Thursday, July 19, 2007

Macy's Bites the Dust

You don't have to be an avid reader of this blog, but it sure would have come in handy had the management team at Federated Department Stores been reading it in September of 2005. If you weren't a reader back then, everything you need to know about Macy's today is all there.

In Federated, Filene's and Failure, I wrote that Federated's inability to comprehend brand strategy doomed their consolidation efforts from the outset. Now, according to the Los Angeles Times, it seems Macy's sorry fate is at last revealed:

Retail industry analysts said the company's tepid performance of late has made it vulnerable to an acquisition. Revenue fell 0.2%, to $5.9 billion, for its fiscal first quarter that ended May 5. Sales at stores open at least a year have slipped for the last three months.

The giant chain, with more than 820 stores nationwide, was forged by Federated Department Stores' 2005 acquisition of May Department Stores. The combined company then converted regional chains — including Robinsons-May in Southern California and Marshall Field's in Chicago — to the Macy's name, with mixed results.

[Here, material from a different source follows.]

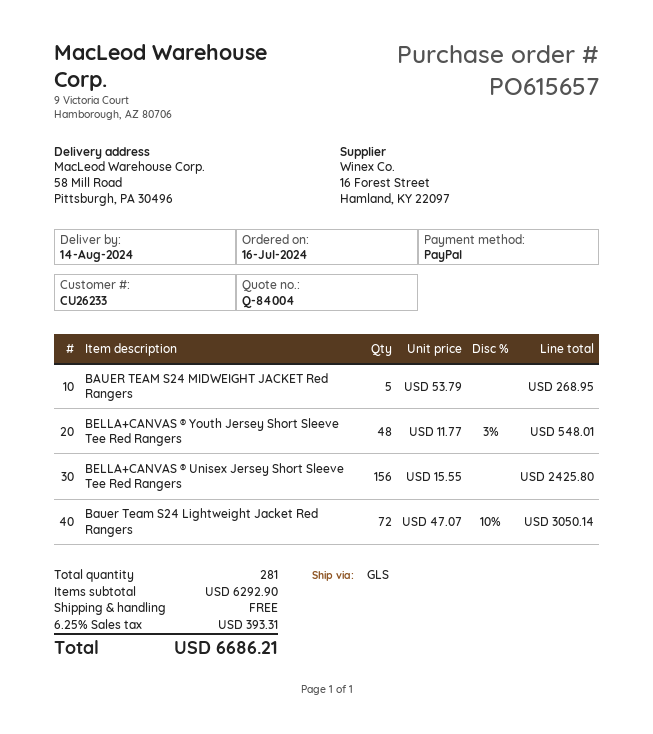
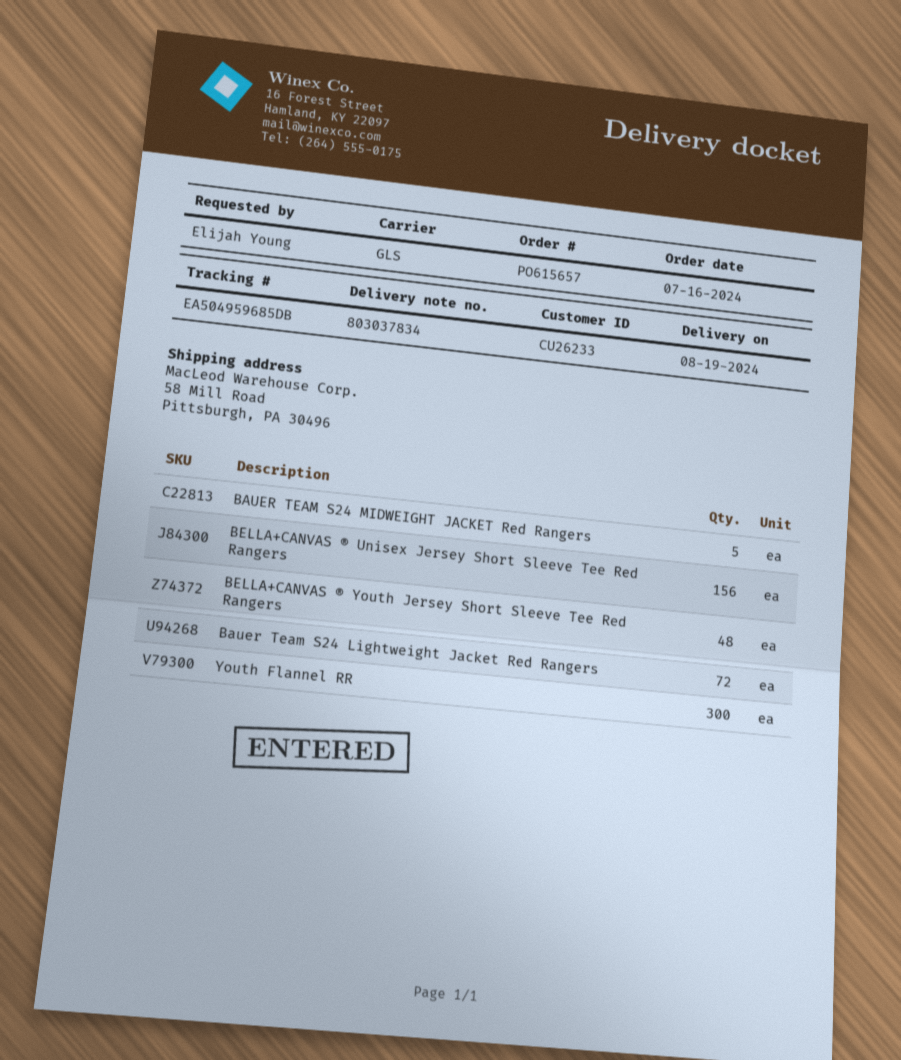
delivery date: 2024-08-14 -> 2024-08-19
Youth Flannel RR: none -> 300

"They wanted to build a national brand, and it wasn't working," said Eli Portnoy, founder of Portnoy Group Inc., a brand marketing consulting firm.

"There is no question Macy's didn't live up to the expectations," said Kurt Barnard, a retail consultant based in Nutley, N.J. "The company generated a great amount of animosity with consumers."

Duh. Clearly, nobody was paying attention when the geniuses at Federated proposed the mindless plan to simultaneously destroy long-lived, valuable regional brands for the sake of standardization. It became more of the same old Let's-Cut-Costs-And-Ignore-The-Brand routine. The same problem that has brought down some of America's greatest, most valuable brands.

Even if Macy's is gobbled up by buyout behemoth Kohlberg Kravis Roberts, there's no great chance of ever turning back the clock. There is, however, a tiny glimmer of hope. Because at the time of this writing, the brands Federated attempted to kill off aren't really dead. They're simply comatose in the minds of their long-time loyalists, who like the most ardent Elvis fans, insist that the brands they grew up with aren't dead at all. They're just waiting for a comeback.

Those fans aren't altogether wrong. A major trend has been gathering steam in the branding world, where grandsons of brand creators are exhuming their progenitors' and re-launching them to the boomers who grew up with them. These guys are finding out that the weak brand management of the last few decades can't stand up to the staying power of their forefathers' creations. So they trim the hippie clippings from Clairol Herbal Essence shampoo and re-cast it as a sexually-enhancing hair care product. Boomers click with their nostalgia and ka-ching go the cash registers.

Gee, do you think it takes a brain surgeon to figure out what to do with Marshall Fields, Filene's Basement or any of the other brands' millions of dollars of brand equity torched out of existence by Federated? They may not be able to put Humpty Dumpty back together again, but you can bet this whole experience will leave Federated with plenty of egg on its face.